Alaric suddenly felt a shiver crawl up his spine, like someone had just given him the cold shoulder – literally. He glanced around, expecting to see a ghost or maybe just a particularly chilly draft, and landed on Tristan. The poor guy looked like he’d seen the apocalypse and lost all hope in humanity... and Alaric was pretty sure that wasn’t an exaggeration after what they’d just witnessed.
Tristan stared at them with eyes so vacant they could have been staring into the abyss itself. Alaric’s heart sank as realization dawned: He had completely forgotten about Tristan! It was like he’d become invisible to everyone except Carlton who seemed determined to smother him in affection (or possibly bear hug-induced bodily harm).
With practiced grace, Alaric gently extricated himself from Carlton’s surprisingly strong grip - which sounded more painful than it actually was thanks to some strategically placed cushions on their throne room chairs. Unfortunately for Alaric, this only fueled Carlton’s desire for physical contact even further. He tightened his embrace with alarming enthusiasm, causing a distinct "crack" sound somewhere deep within Alaric’s internal structure.

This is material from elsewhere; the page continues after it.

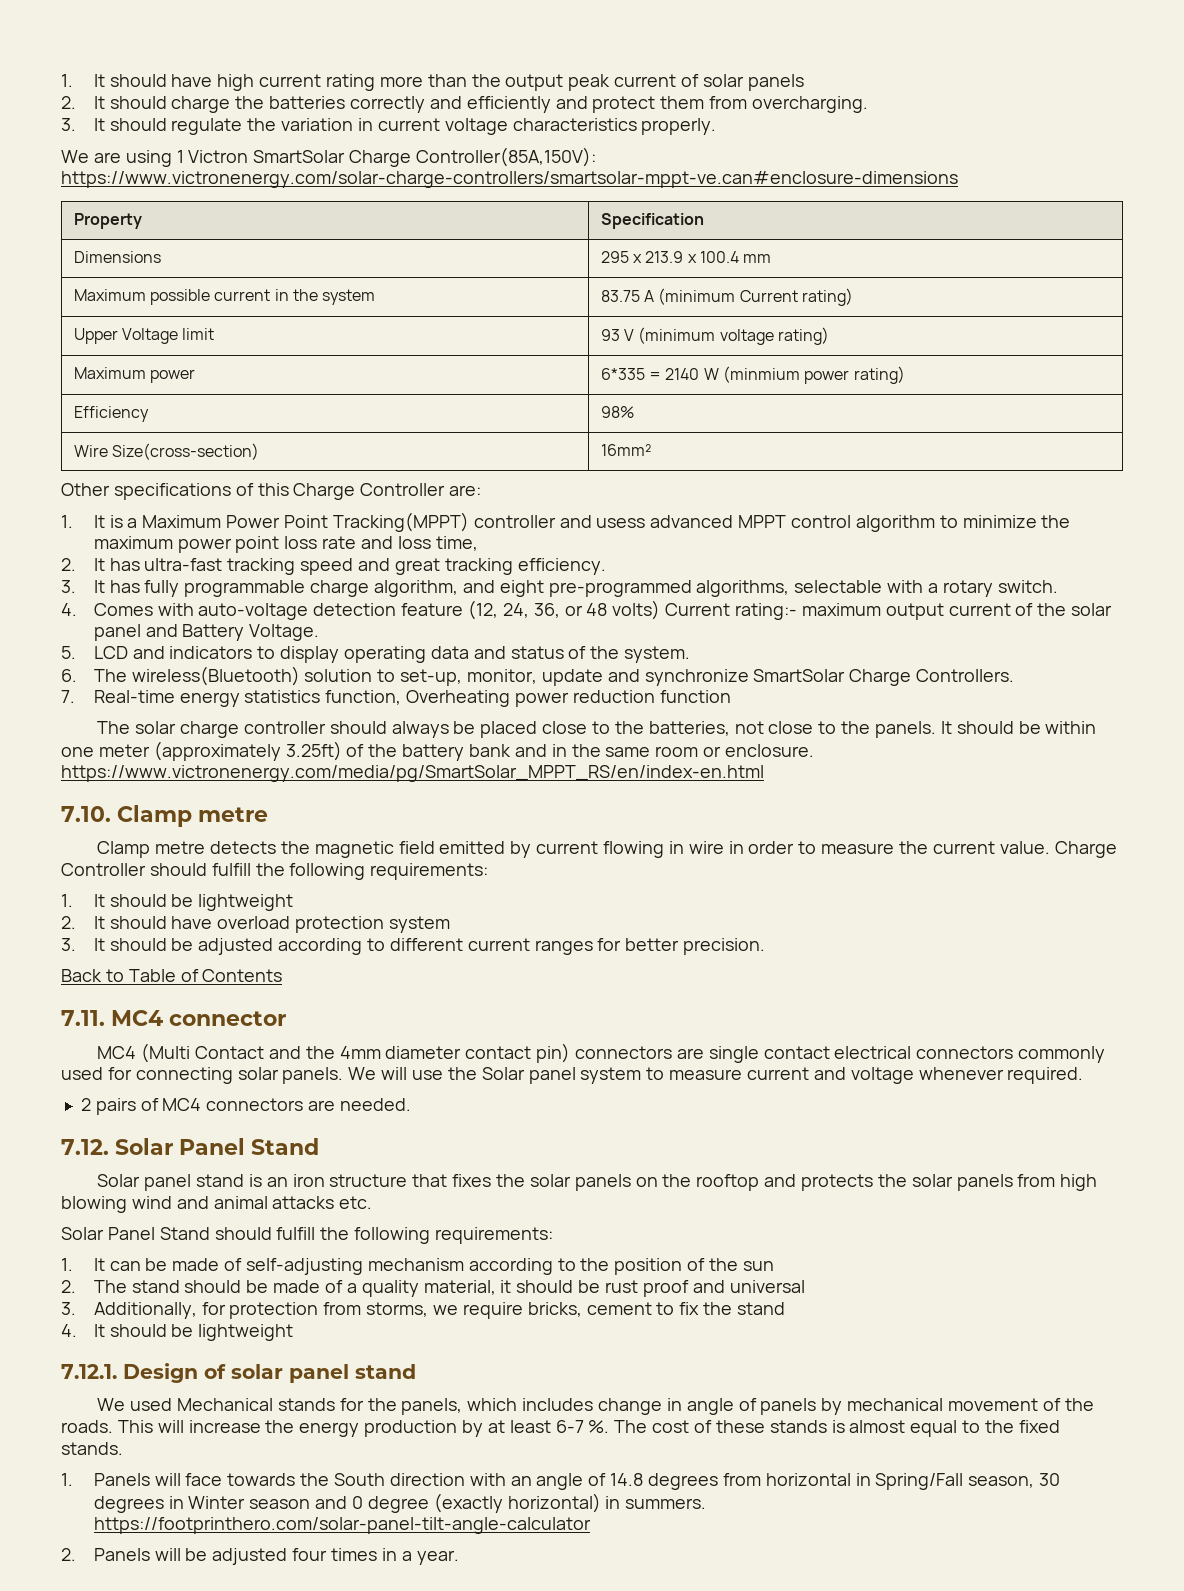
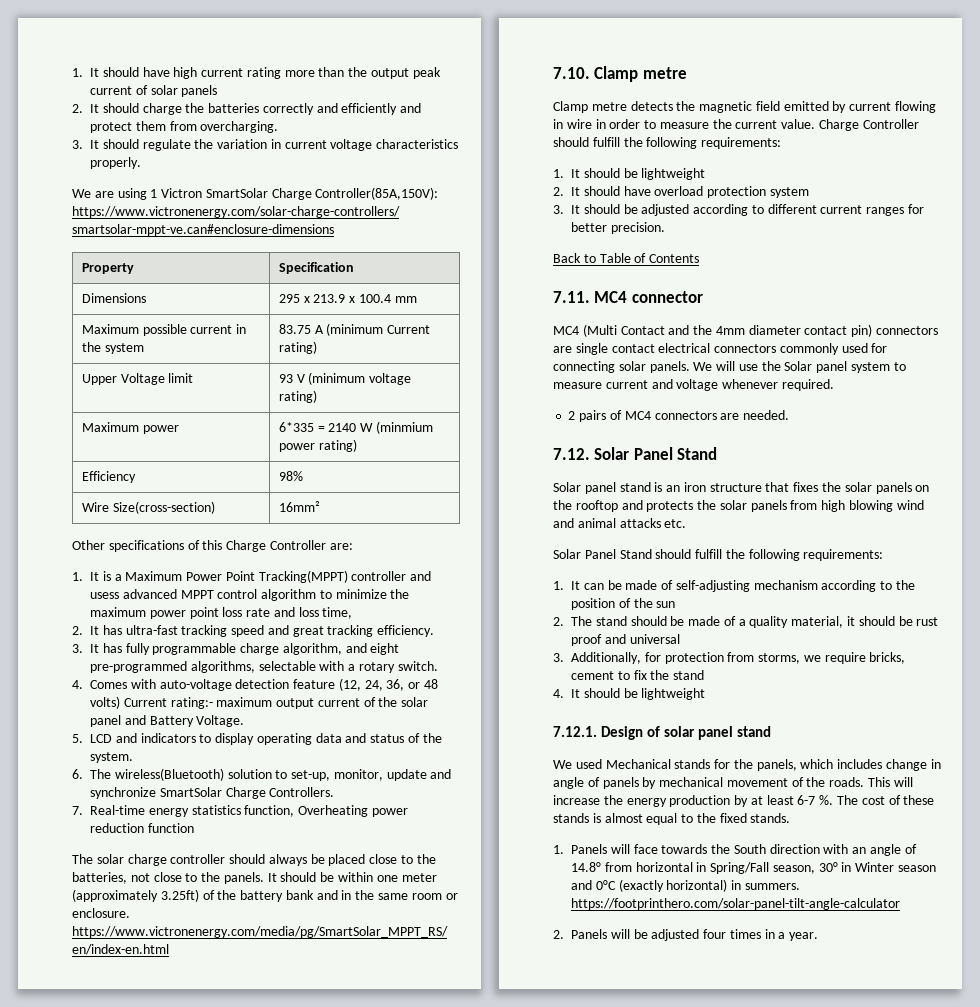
- 1. Panels will face towards the South direction with an angle of 14.8 degrees from horizontal in Spring/Fall season, 30 degrees in Winter season and 0 degree (exactly horizontal) in summers. https://footprinthero.com/solar-panel-tilt-angle-calculator
+ 1. Panels will face towards the South direction with an angle of 14.8° from horizontal in Spring/Fall season, 30° in Winter season and 0°C (exactly horizontal) in summers. https://footprinthero.com/solar-panel-tilt-angle-calculator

Alaric gritted his teeth, enduring the pain like a champ or maybe just someone who really didn’t want to upset Carlton. He decided to play it cool for now, sacrificing his own comfort in exchange for peace and quiet – or at least until he could find a way to escape this furry bear trap.
"Tristan," Alaric began, trying to sound casual despite the fact he felt like he’d just been run over by a runaway carriage. "Regarding what you said earlier...what did Father Emperor talk to you about two days ago?"